AIM OF THE EXERCISE: Copy out all the lines of the data that hold the word "Questa".

---- AVAILABLE RECORDS

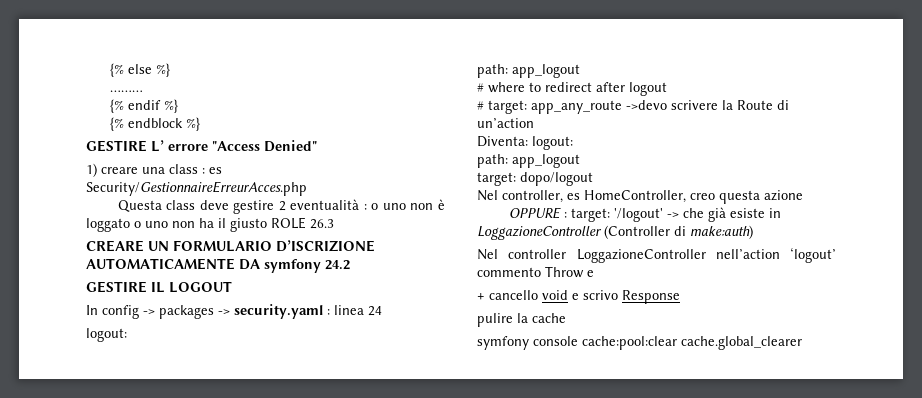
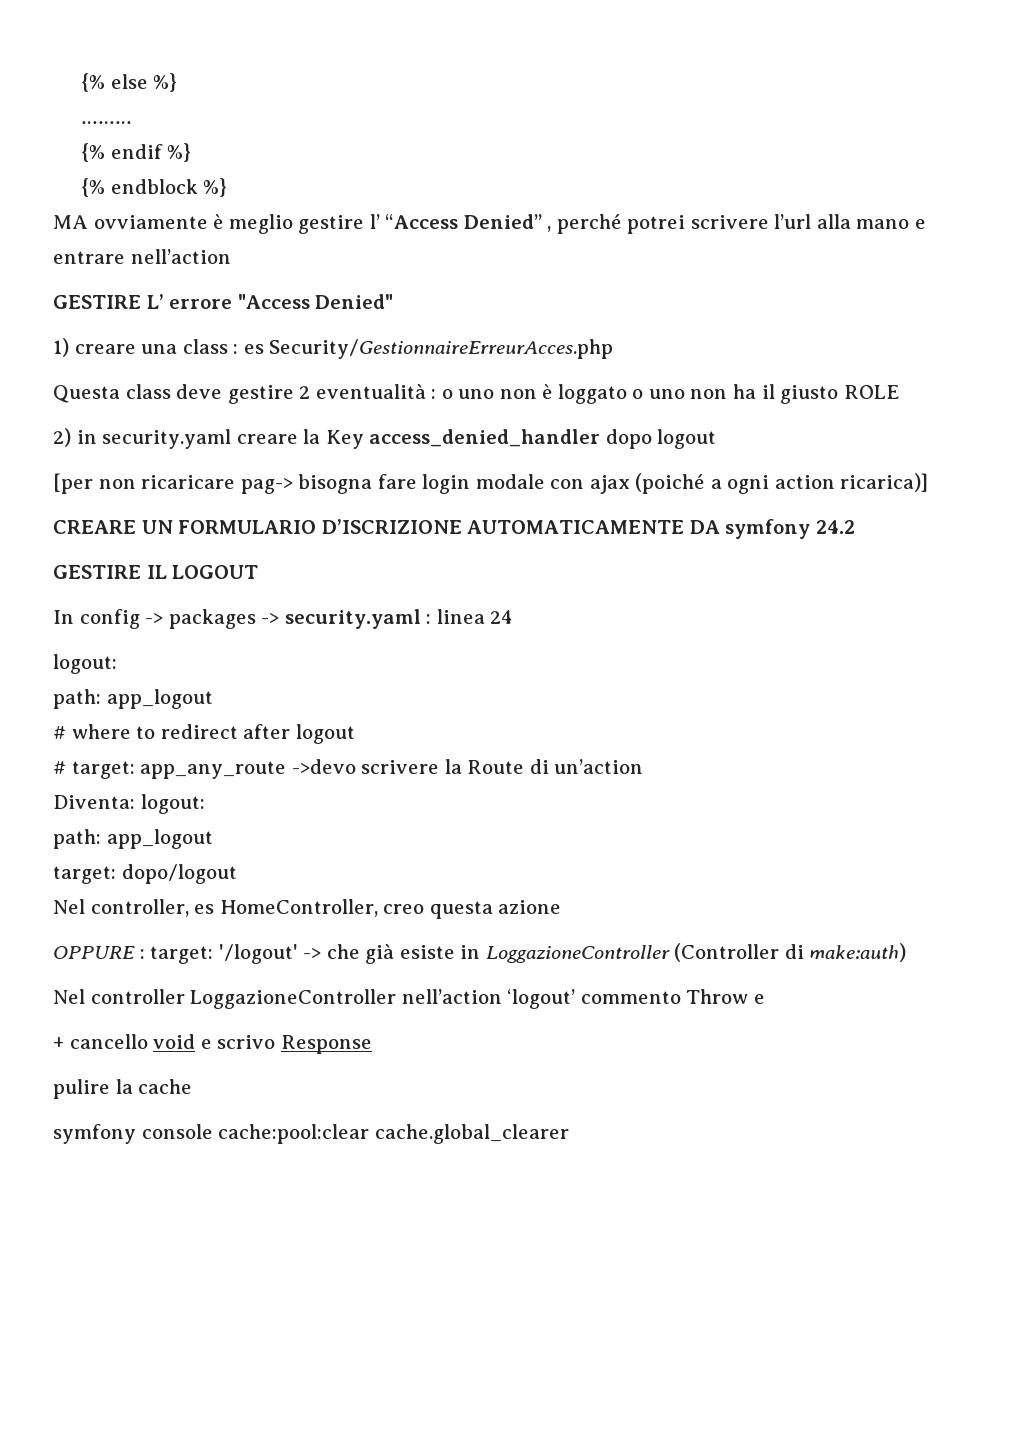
+ MA ovviamente è meglio gestire l’ “Access Denied” , perché potrei scrivere l’url alla mano e entrare nell’action
- Questa class deve gestire 2 eventualità : o uno non è loggato o uno non ha il giusto ROLE 26.3
+ Questa class deve gestire 2 eventualità : o uno non è loggato o uno non ha il giusto ROLE
+ 2) in security.yaml creare la Key access_denied_handler dopo logout
+ [per non ricaricare pag-> bisogna fare login modale con ajax (poiché a ogni action ricarica)]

--------

OUTPUT OF THE EXERCISE:
- Questa class deve gestire 2 eventualità : o uno non è loggato o uno non ha il giusto ROLE 26.3
+ Questa class deve gestire 2 eventualità : o uno non è loggato o uno non ha il giusto ROLE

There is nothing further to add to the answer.